Problem requirements >> From the first line to the last, repeat the data exactly but leave out the pictures.
━━━
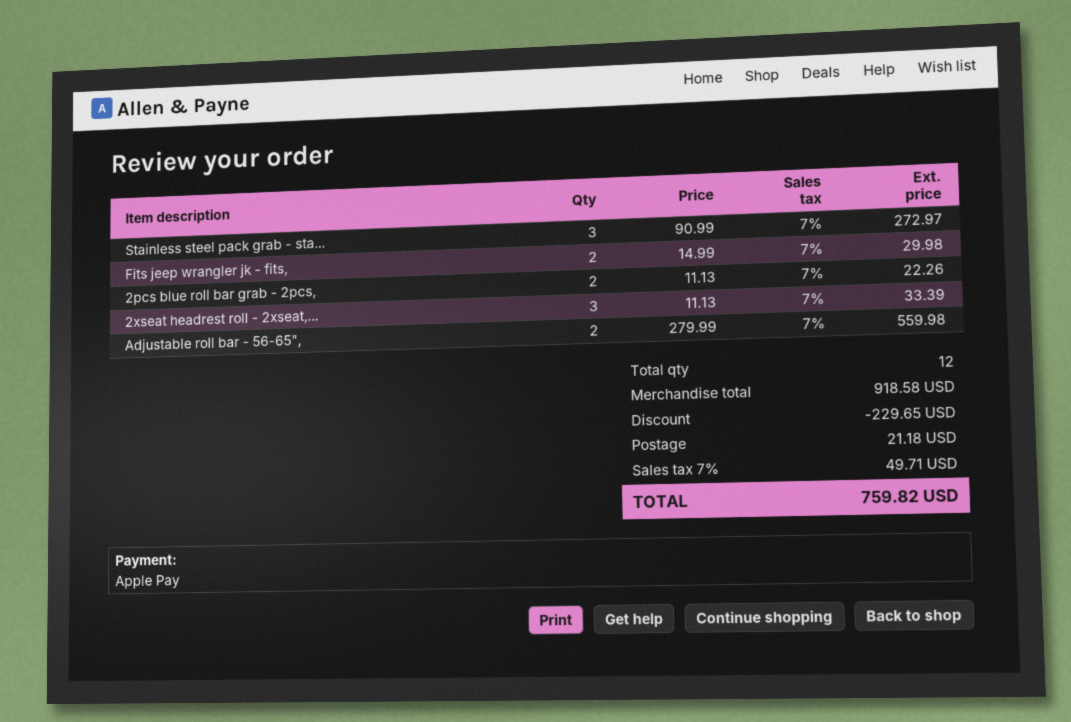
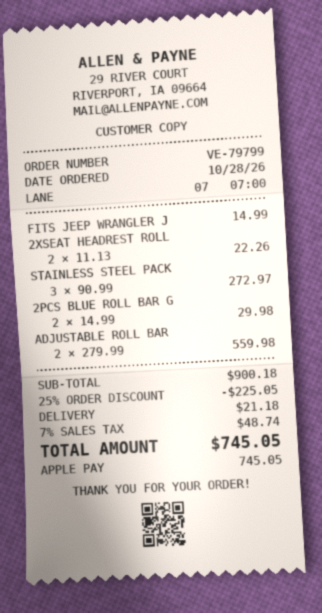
Fits jeep wrangler jk - fits,: 2 x 14.99 = 29.98 -> 1 x 14.99 = 14.99
2pcs blue roll bar grab - 2pcs,: 2 x 11.13 = 22.26 -> 2 x 14.99 = 29.98
2xseat headrest roll - 2xseat,...: 3 x 11.13 = 33.39 -> 2 x 11.13 = 22.26
subtotal: 918.58 -> 900.18
discount: 229.65 -> 225.05
tax: 7% = 49.71 -> 7% = 48.74
total: 759.82 -> 745.05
━━━
Exercise response >>
Fits jeep wrangler jk - fits,: 2 x 14.99 = 29.98 -> 1 x 14.99 = 14.99
2pcs blue roll bar grab - 2pcs,: 2 x 11.13 = 22.26 -> 2 x 14.99 = 29.98
2xseat headrest roll - 2xseat,...: 3 x 11.13 = 33.39 -> 2 x 11.13 = 22.26
subtotal: 918.58 -> 900.18
discount: 229.65 -> 225.05
tax: 7% = 49.71 -> 7% = 48.74
total: 759.82 -> 745.05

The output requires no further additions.